First Round, 29th Overall Pick

The Lightning have traded their first second round pick (#32) and their third round pick (#75) for the 29th pick in the first round.

Name: Carter Ashton
Position: RW
Height: 6.03
Weight: 205 lbs
Club: Lethbridge (WHL)
Shoots: Left
Rankings: CSS- 12 (North American Skater), Red Line- 22, THN- 20, TSN- 20
Statistics: Lethbridge (WHL), 70 GP, 30-20-50, 93 PIM, -5

The Lightning moved up to get a hard hat and lunch pail type power forward in Carter Ashton of the WHL. Ashton plays simple, meat and potatoes hockey. He forechecks hard, he's strong on the puck, and he drives the net. He has good straight line speed and agility but does not possess an explosive first step. Red Line describes him as a, "Tantalizing combination of a huge frame, good skating stride, and goal scoring hands," and projects him as a second line NHL player in the mold of Dustin Penner. TSN takes it a step further comparing Ashton to Bill Guerin.

One more detail that bears mentioning: although Ashton doesn't always bring a consistent level of physical play night in and night out, he's described as a frightningly good fighter if you provoke him.

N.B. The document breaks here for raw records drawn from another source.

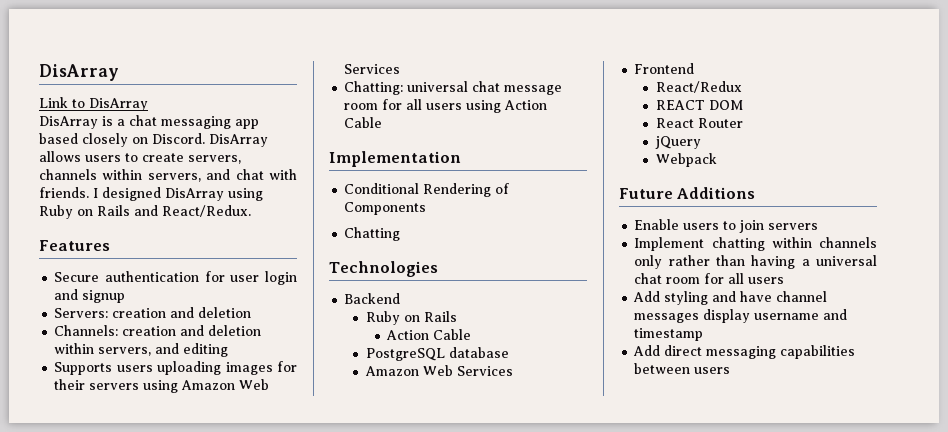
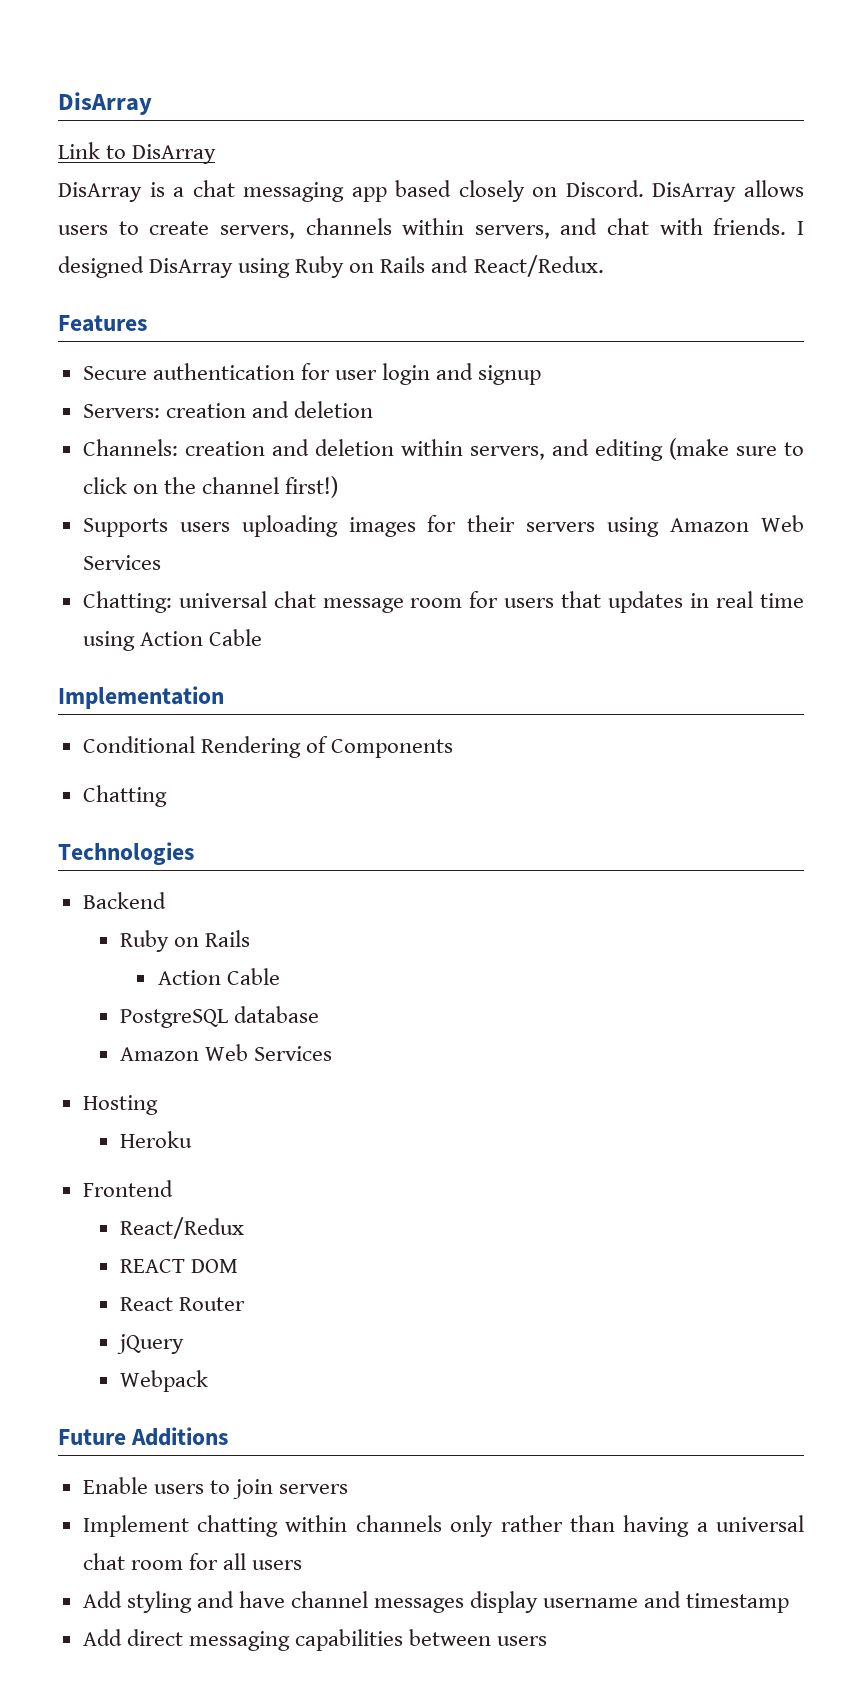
- Channels: creation and deletion within servers, and editing
+ Channels: creation and deletion within servers, and editing (make sure to click on the channel first!)
- Chatting: universal chat message room for all users using Action Cable
+ Chatting: universal chat message room for users that updates in real time using Action Cable
+ Hosting
+ Heroku

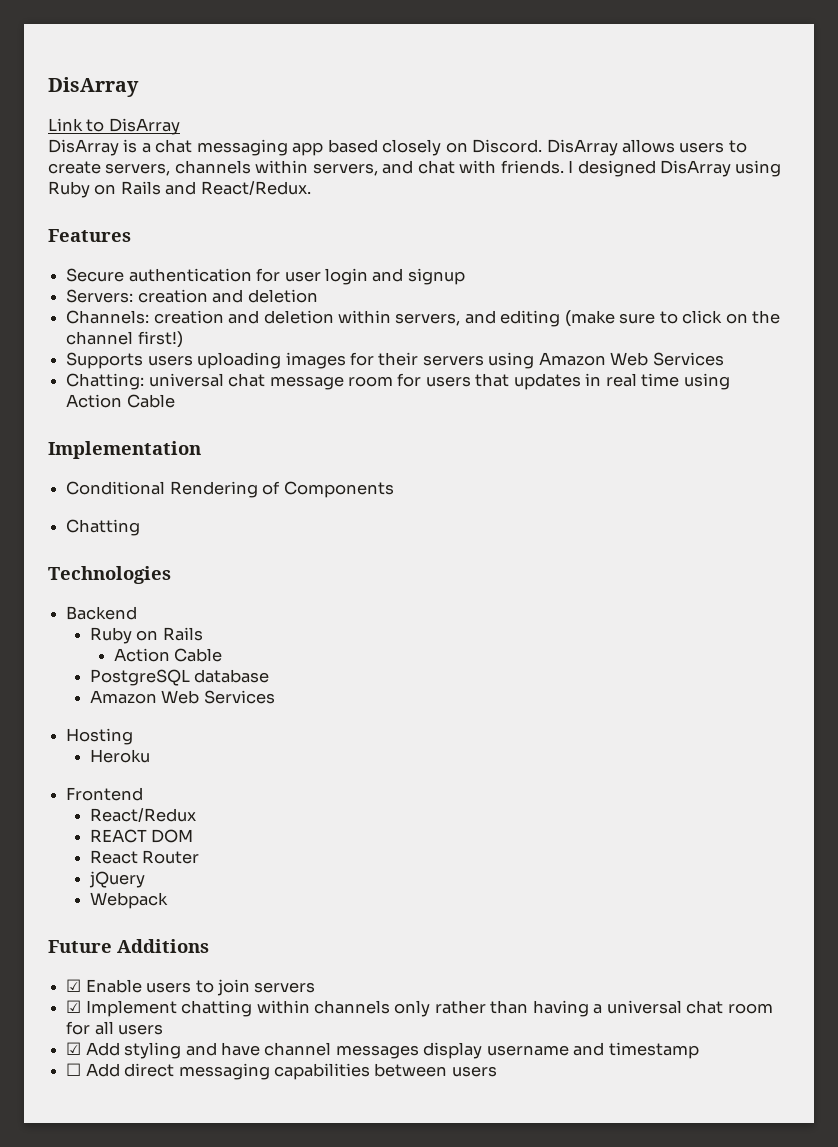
- Enable users to join servers
+ ☑ Enable users to join servers
- Implement chatting within channels only rather than having a universal chat room for all users
+ ☑ Implement chatting within channels only rather than having a universal chat room for all users
- Add styling and have channel messages display username and timestamp
+ ☑ Add styling and have channel messages display username and timestamp
- Add direct messaging capabilities between users
+ ☐ Add direct messaging capabilities between users

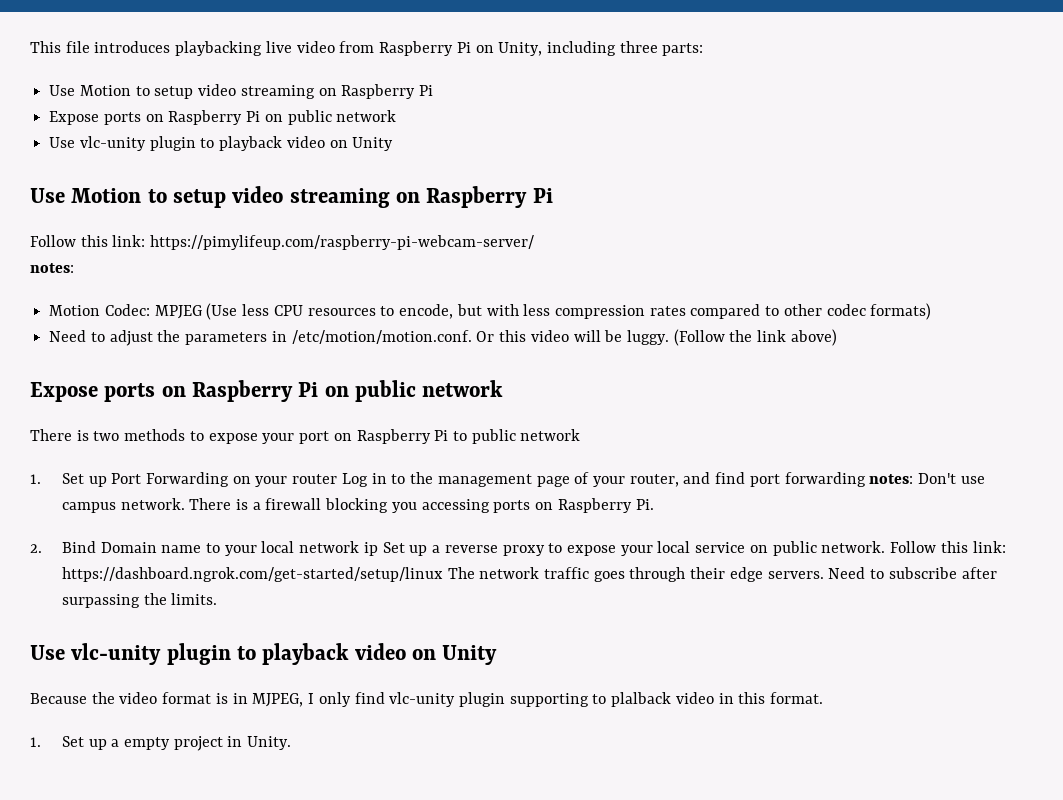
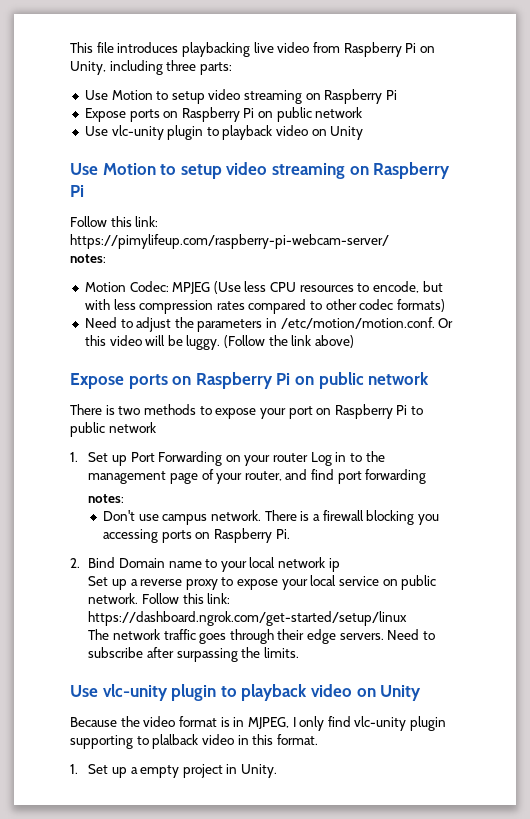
- 1. Set up Port Forwarding on your router Log in to the management page of your router, and find port forwarding notes: Don't use campus network.
+ 1. Set up Port Forwarding on your router Log in to the management page of your router, and find port forwarding
+ notes:
+ Don't use campus network.
- 2. Bind Domain name to your local network ip Set up a reverse proxy to expose your local service on public network.
+ 2. Bind Domain name to your local network ip
+ Set up a reverse proxy to expose your local service on public network.
- Follow this link: https://dashboard.ngrok.com/get-started/setup/linux The network traffic goes through their edge servers.
+ Follow this link: https://dashboard.ngrok.com/get-started/setup/linux
+ The network traffic goes through their edge servers.

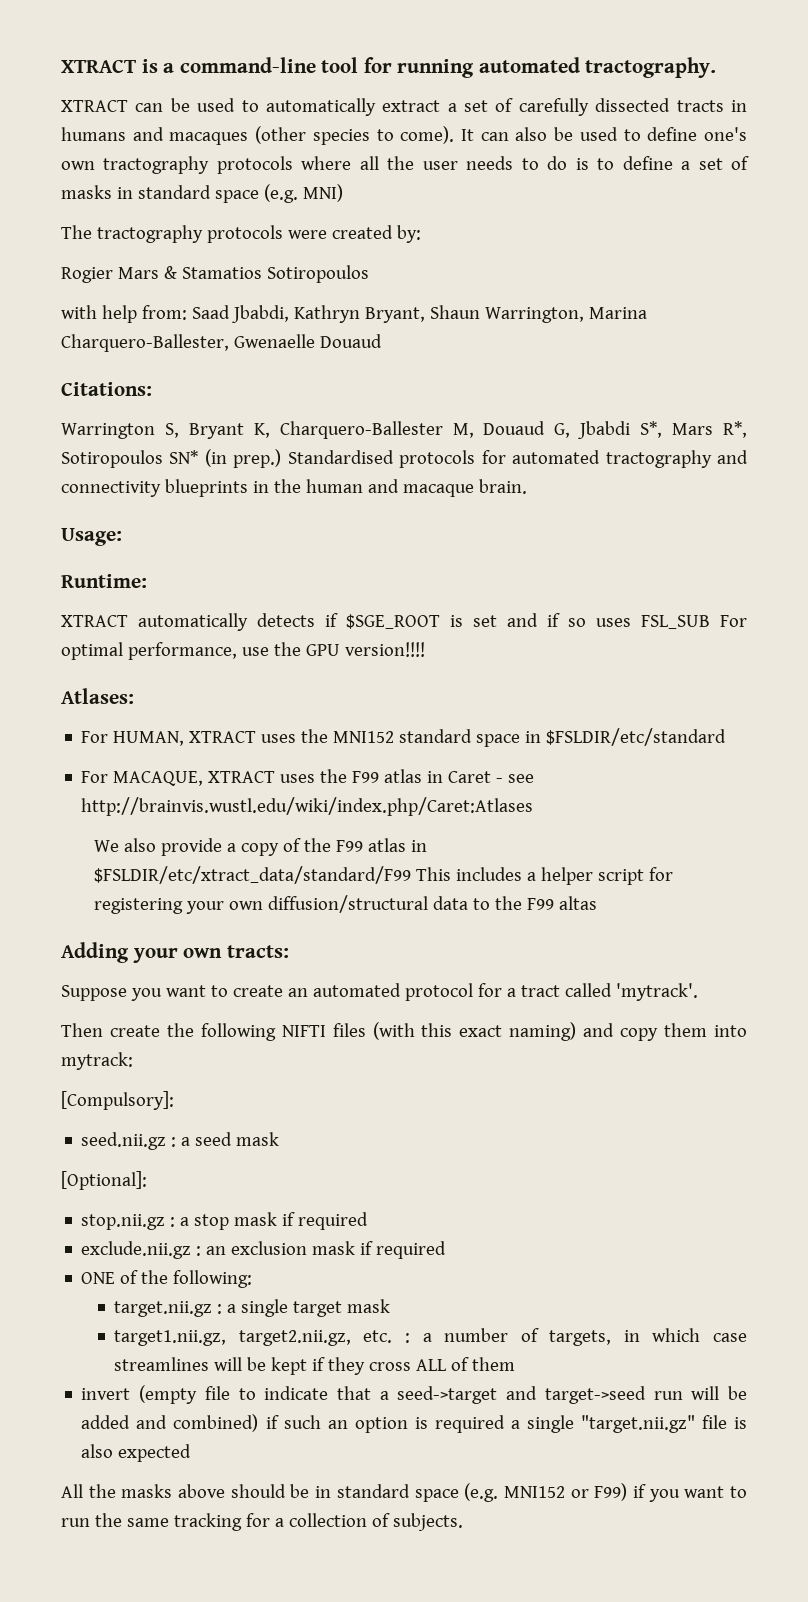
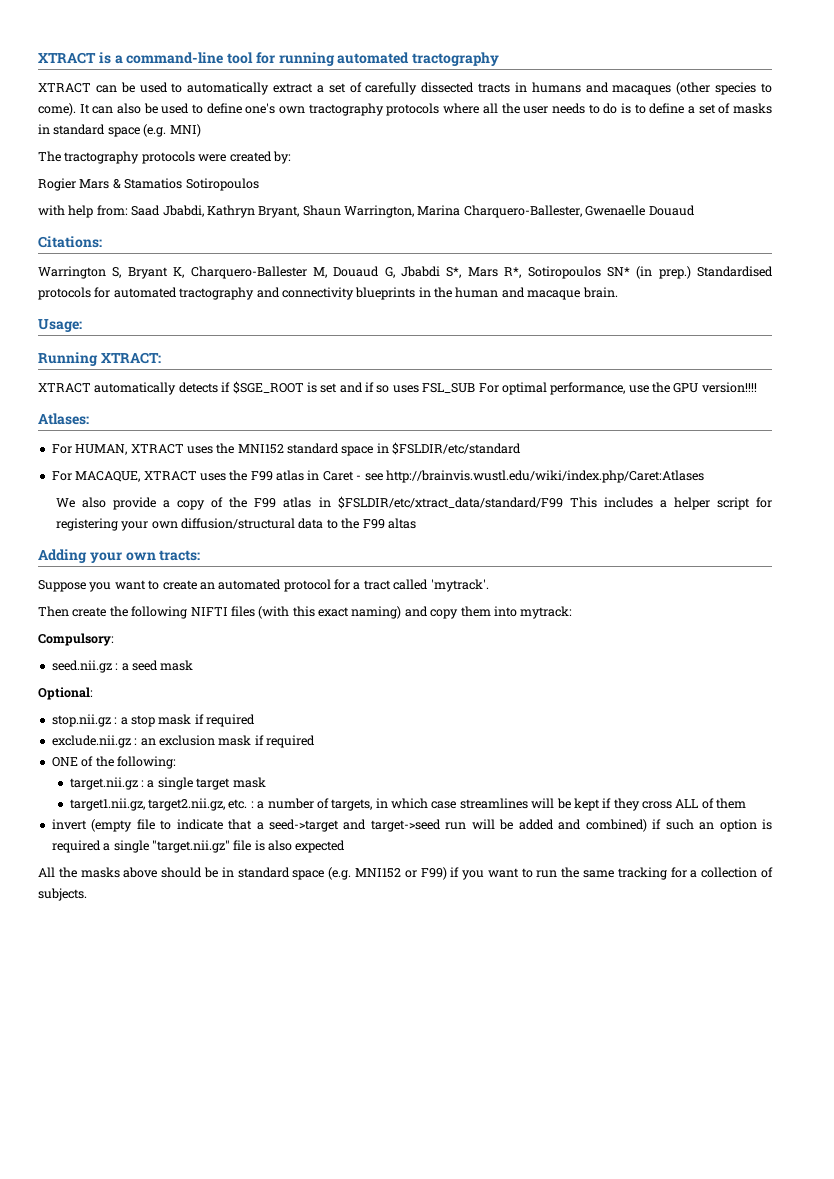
- XTRACT is a command-line tool for running automated tractography.
+ XTRACT is a command-line tool for running automated tractography
- Runtime:
+ Running XTRACT:
- [Compulsory]:
+ Compulsory:
- [Optional]:
+ Optional:

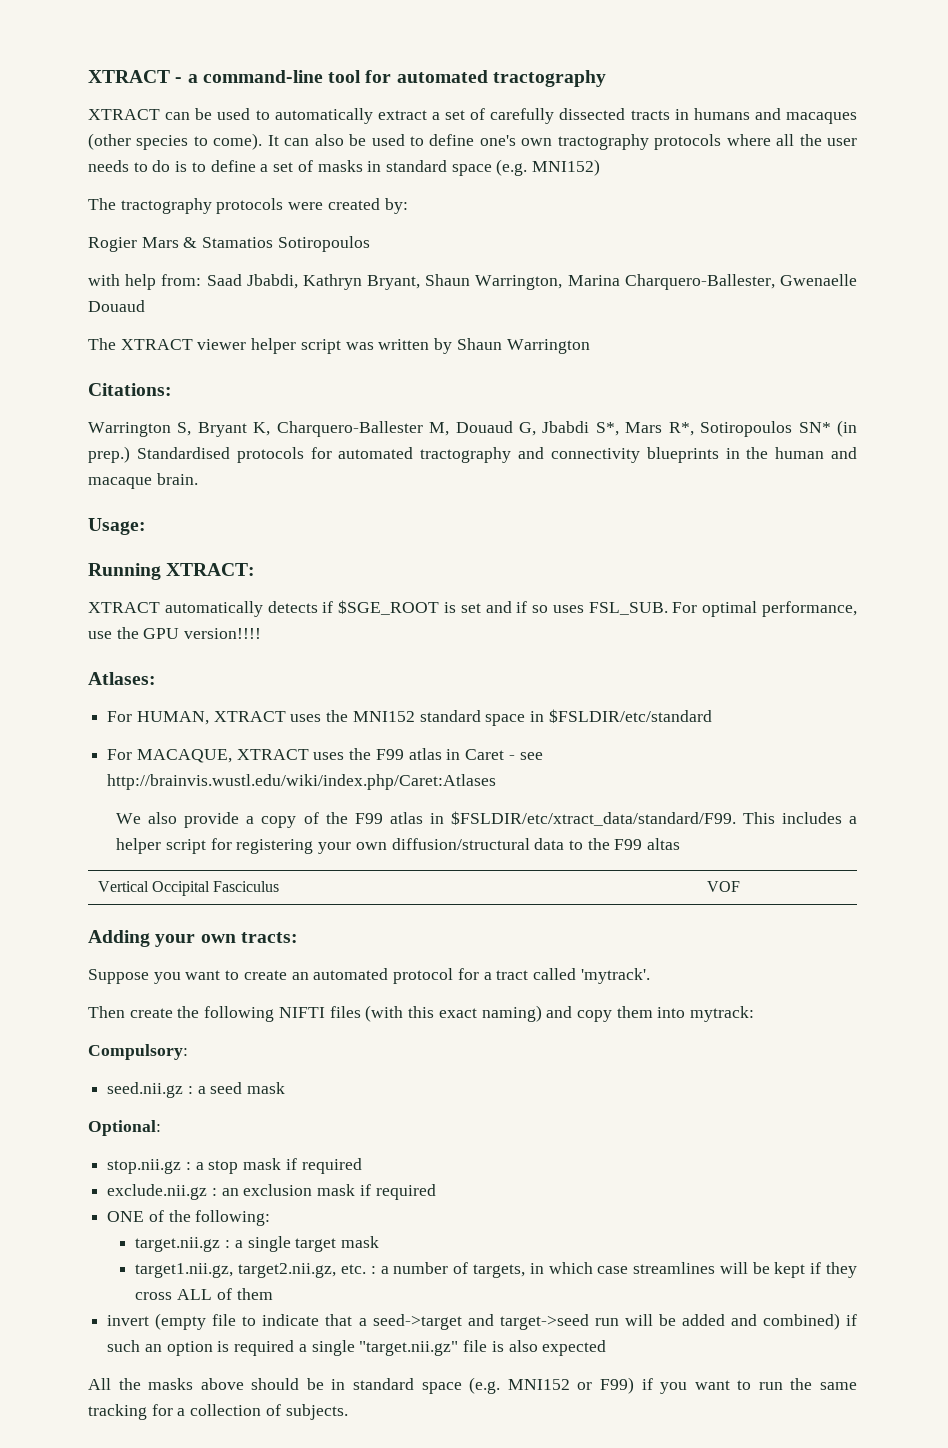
- XTRACT is a command-line tool for running automated tractography
+ XTRACT - a command-line tool for automated tractography
- It can also be used to define one's own tractography protocols where all the user needs to do is to define a set of masks in standard space (e.g. MNI)
+ It can also be used to define one's own tractography protocols where all the user needs to do is to define a set of masks in standard space (e.g. MNI152)
+ The XTRACT viewer helper script was written by Shaun Warrington
- XTRACT automatically detects if $SGE_ROOT is set and if so uses FSL_SUB For optimal performance, use the GPU version!!!!
+ XTRACT automatically detects if $SGE_ROOT is set and if so uses FSL_SUB. For optimal performance, use the GPU version!!!!
- We also provide a copy of the F99 atlas in $FSLDIR/etc/xtract_data/standard/F99 This includes a helper script for registering your own diffusion/structural data to the F99 altas
+ We also provide a copy of the F99 atlas in $FSLDIR/etc/xtract_data/standard/F99. This includes a helper script for registering your own diffusion/structural data to the F99 altas
+ Vertical Occipital Fasciculus | VOF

He's a bad, bad man with the mitts off.

First Round, 2nd Overall Pick

Name: Victor Hedman
Position: D
Height: 6.06
Weight: 220 lbs
Club: MODO (SWE)
Shoots: Left
Rankings: CSS- 1 (European Skater), Red Line- 1, THN-2 ISS- 3, TSN-2
Statistics: MODO (SWE), 43 GP, 7-14-21, 52 PIM, +21

For the second season in a row, the Lightning luck into getting the best player available at their biggest need. In Hedman, the Lightning get a legitimate number one defenseman who can step into the NHL right away after playing 20 minutes a night last season for MODO in the Elitserien. Red Line report calls Hedman, "A less edgy Chris Pronger," but it should be noted that Hedman also skates better than Pronger ever could, ranking 11th in this draft class according to Red Line in terms of the best skaters in the class. Aside from his mobility, Hedman has incredible poise and maturity, and does everything well. He's good under pressure with the puck and makes good decisions on when to move it and when to eat it. His passing is superb and has a big shot and loves to use the one-timer on the power play. The only knock is that Hedman doesn't have a mean streak, but he's got excellent range, and a great reach, and minds his gaps well. He's a true shut down defenseman in his own end, and his +21 rating in the Elitserien was tied for third best in the league, which is amazing for an 18 year old. Expect him to be a solid 40-50 point a year defenseman when he develops to his full potential in three or four seasons, and he'll make the entire defensive corps around him better because he can play 25 minutes a night, which will put the rest of the corps in roles they're more naturally suited for. In addition, he's so good defensively, he gives the Lightning license to go get a risk-taking offensive defenseman to pair with him.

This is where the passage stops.